When adding commits to a project, add the name of the project in the beginning of the commit message.
E.g.: [project] Add raw data
.
├── <project_name>/
| ├── data/
| | ├── __init__.py
| | ├── dataset.py # Code to download or generate data
│ | ├── external/ # Data from third party sources
│ | ├── interim / # Intermediate data that has been transformed
│ | ├── processed/ # The final, canonical data sets for modeling
│ | └── raw/ # The original, immutable data dump
| |
| ├── docs # Documentation
│ |
| ├── models # Trained and serialized models, model predictions, or model summaries
| | └── __init__.py # Scripts to train models and then use trained models to make predictions
| |
| └── notebooks # Jupyter notebooks. Naming convention is a number (for ordering),
│ # the creator's initials, and a short - delimited description, e.g.
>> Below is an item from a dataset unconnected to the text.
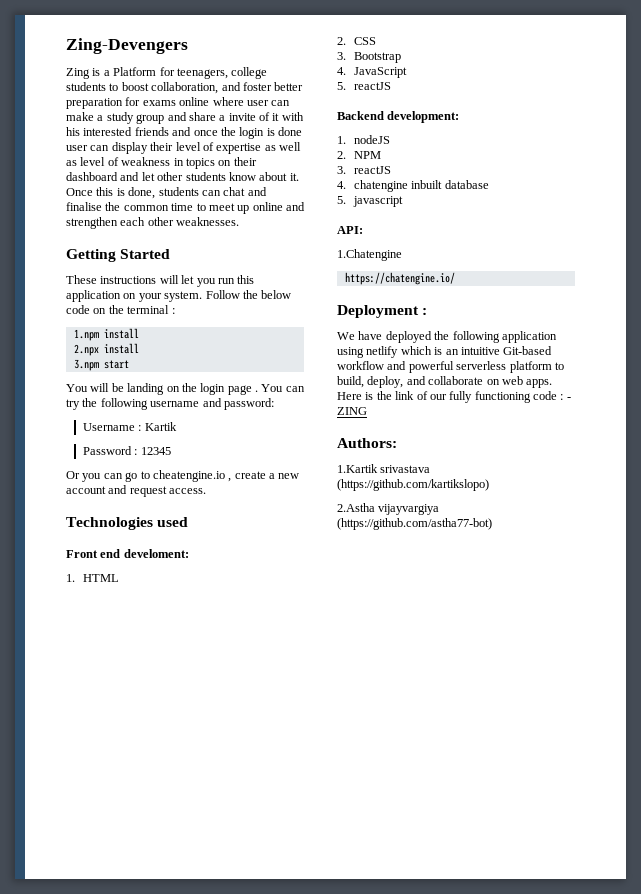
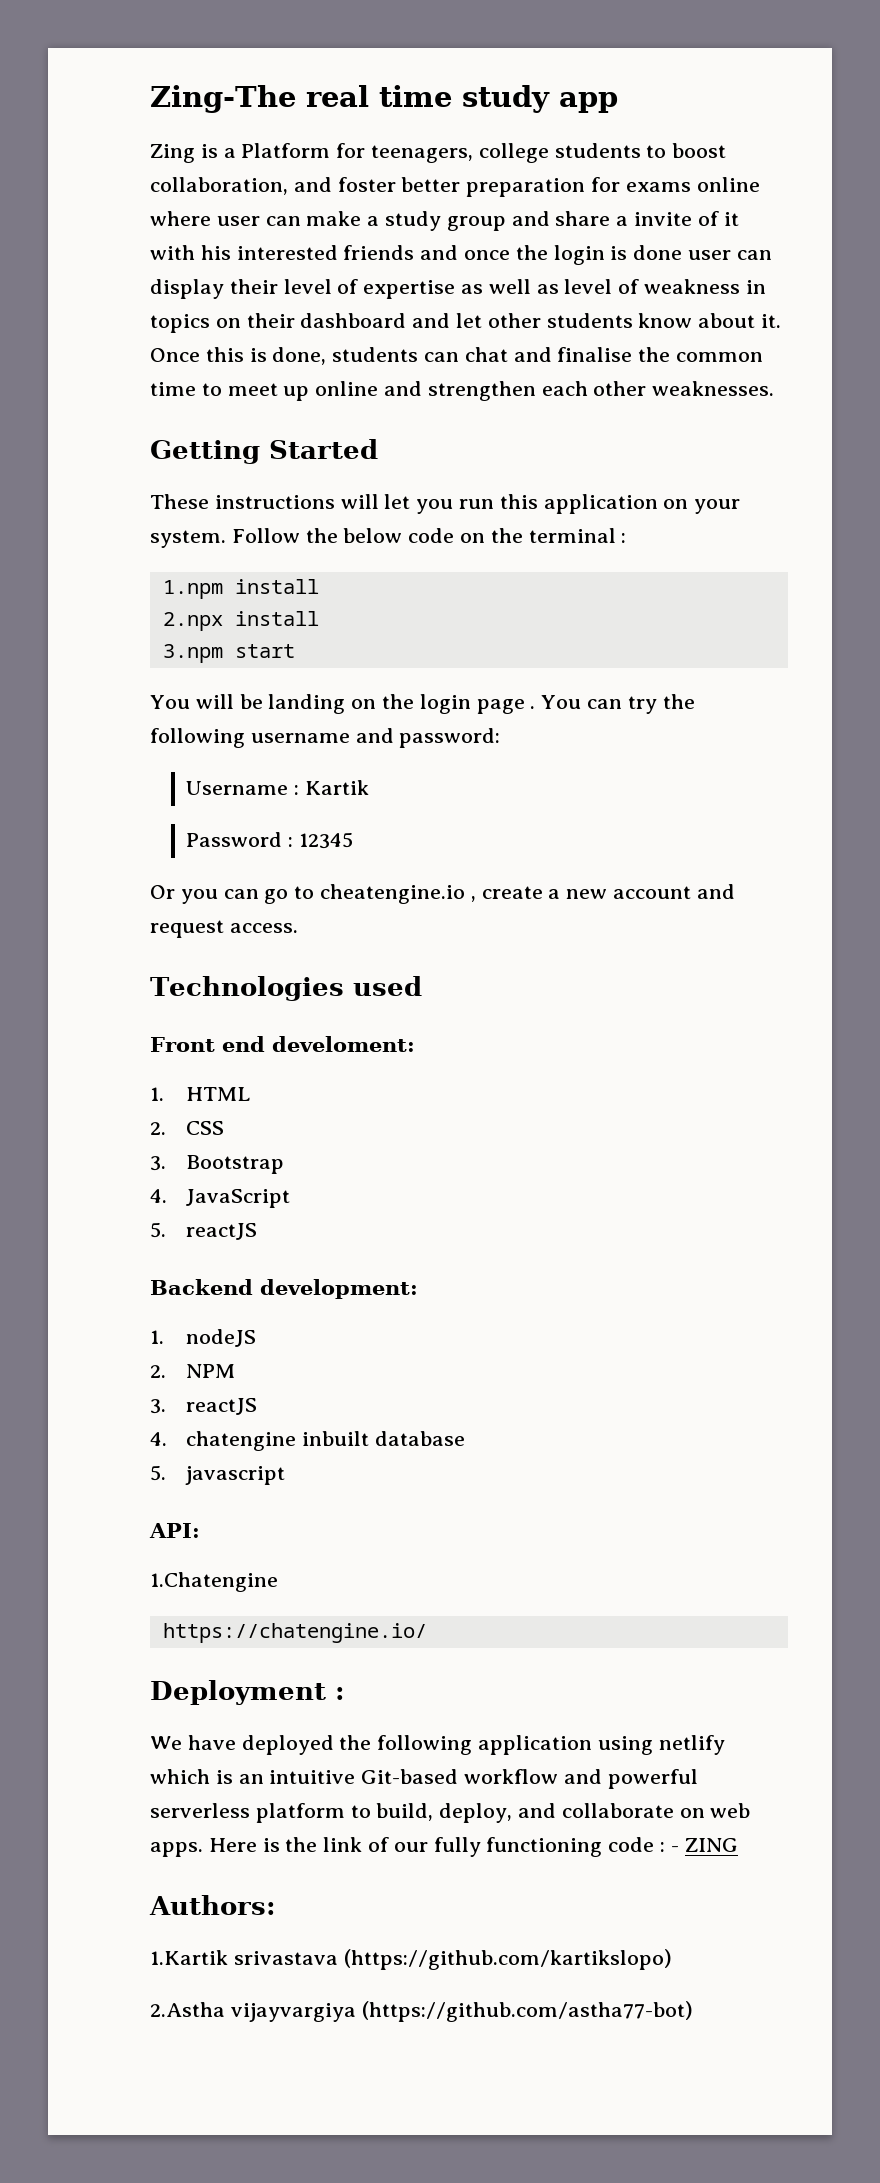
[66,38,188,54] Zing-Devengers -> [150,85,618,113] Zing-The real time study app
│ # 1.0-jqp-initial-data-exploration.
└── <project_name>/
brew install node
pip install pipenv
pipenv install
Config notebooks diff for git:
pipenv run nbdime config-git --enable --global
Or use the web ui:
nbdiff-web [<commit> [<commit>]] [<path>]
Config spaCy models:
pipenv run python -m spacy download en_core_web_md
pipenv run python -m spacy link en_core_web_md en
pipenv run python -m spacy download pt_core_news_sm
pipenv run python -m spacy link pt_core_news_sm pt
pipenv run jupyter lab